He couldn’t be serious, but my husband seemed quite serious when he declared, “If that’s how you are at Christmas, we won’t celebrate it.” What was I doing wrong? This wasn’t the joyful time I had anticipated.
We had only been married a few months, and as our first Christmas together approached, I became increasingly tired, pressured, and grouchy. I was also lonely. My husband was going to school and working full time with a two hour commute, so he was rarely home, leaving me alone in a small trailer with no transportation. Since he was a mailman, he was working overtime seven days a week to keep up with the holiday rush. Yes, I was lonely, but I felt I was learning to cope. I kept my environment bright and cheerful, put up decorations, played Christmas music, turned on the lights, and kept my entertainment positive and up-beat, avoiding sad tear-jerkers. I planned things to do and kept busy. What helped the most was finding another neighbor who’s husband also worked late. We spent many evenings together happily working on projects.

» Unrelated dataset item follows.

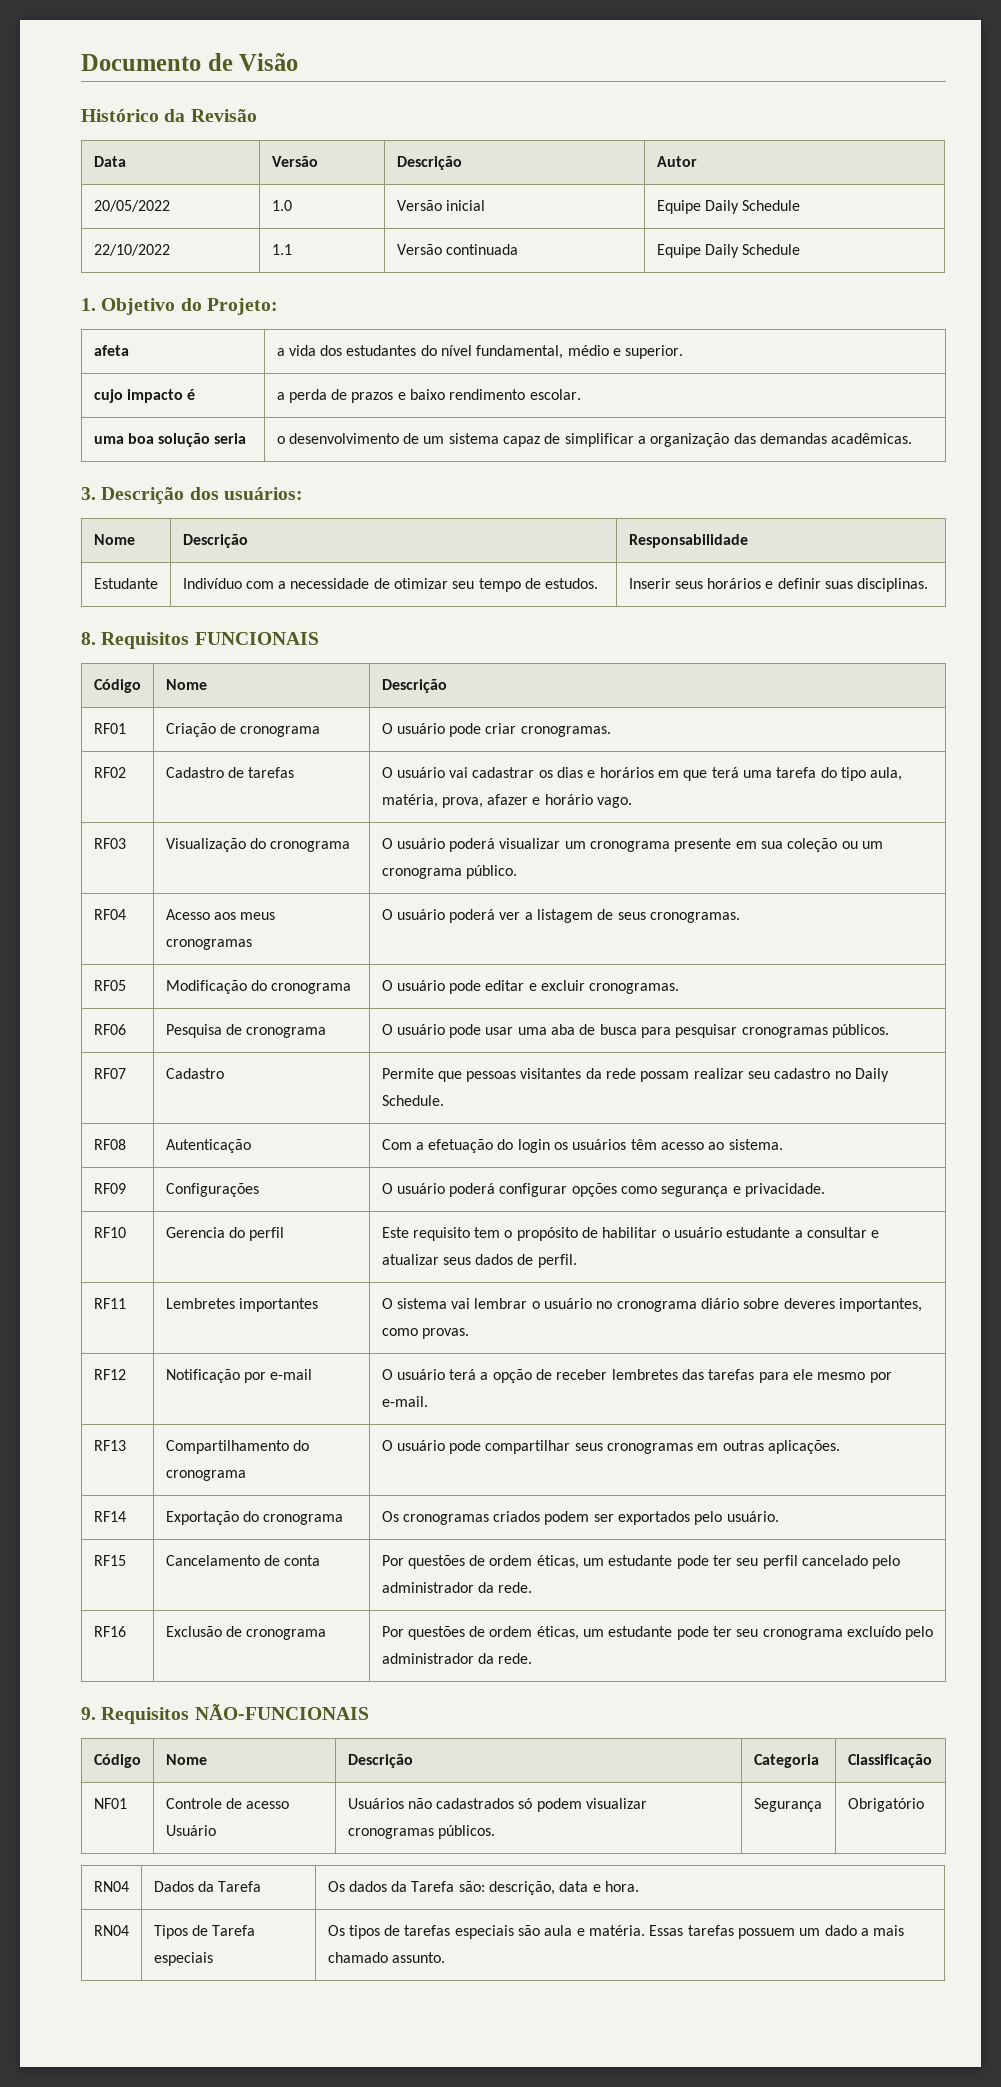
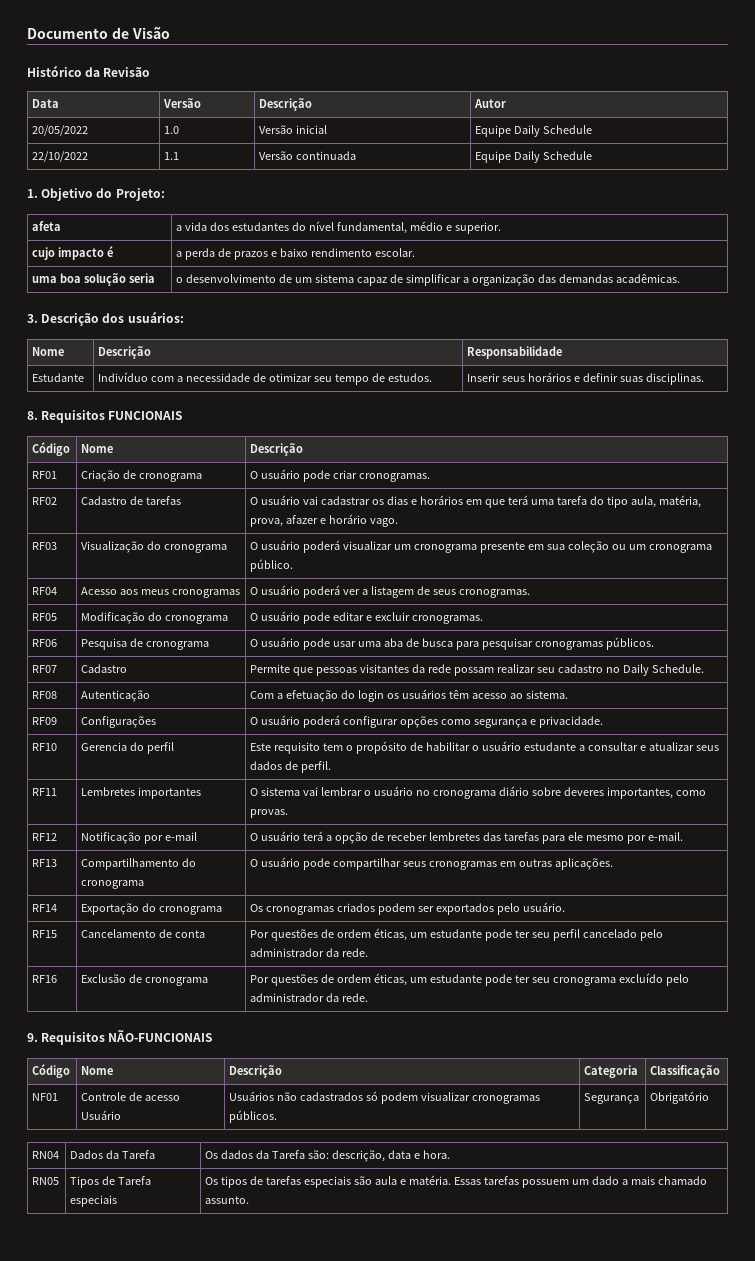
- RN04 | Tipos de Tarefa especiais | Os tipos de tarefas especiais são aula e matéria. Essas tarefas possuem um dado a mais chamado assunto.
+ RN05 | Tipos de Tarefa especiais | Os tipos de tarefas especiais são aula e matéria. Essas tarefas possuem um dado a mais chamado assunto.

Though I was coping with being alone during the Christmas season, I wasn’t very happy, and I certainly wasn’t peaceful. Deep down I knew this is what my husband meant when he referred to how I was at Christmas. Didn’t he understand what a busy, demanding time Christmas is for a woman? At Relief Society I saw other women becoming increasingly tired and pressured as Christmas approached, so it wasn’t just me. Was that a good excuse, though, to push myself to exhaustion— everyone else is doing it. Maybe he was right. This wasn’t how to celebrate Christmas.
I felt so pressured that I made little time to study the scriptures, pray, or meditate. My spinning mind was beyond hearing the soft whispering of the Spirit, and my heart had little room for my Savior. What was I filling my time and heart with? I looked at my long list: I had Christmas cards to get out complete with personal notes, baking and shopping to do, presents to make, gifts to wrap, decorations to put up, special foods to cook, treats to make and give to neighbors, and packages to mail. No wonder my husband thought I was losing my mind– I was! What made me think I could do three months worth of activities in three weeks? Maybe I did need to change my ways.
Since then, I have given up trying to “make Christmas” for everyone. Filled with endless expectations, I was so busy trying to do and make things that I lost perspective. Christmas isn’t just traditions and things, but a special time to remember and feel Christ’s love for us. As a mother, taking the time to nurture my spirit and invite the spirit of our Savior into our home was the greatest gift I could give my family. Also, I realized that the greatest gift I could give my Savior was to allow His love to fill my heart as I gave service to others all through the year, instead of trying to cram good deeds into the few weeks before Christmas.
This clearer perspective began to change my life. Over the years I began to simplify, keeping those things which brought me peace and joy and letting go of all the rest. Now I give gift certificates, order a few toys long before Christmas, send cards with a basic Christmas letter, put up a few special decorations, and cook a simple dinner.
Finally, Christmas has become a time of peace and joy as I have learned to set more reasonable expectations for myself. Now, as I listen to beautiful Christmas music, I try to remember my Savior and let myself feel the peace He came to bring us.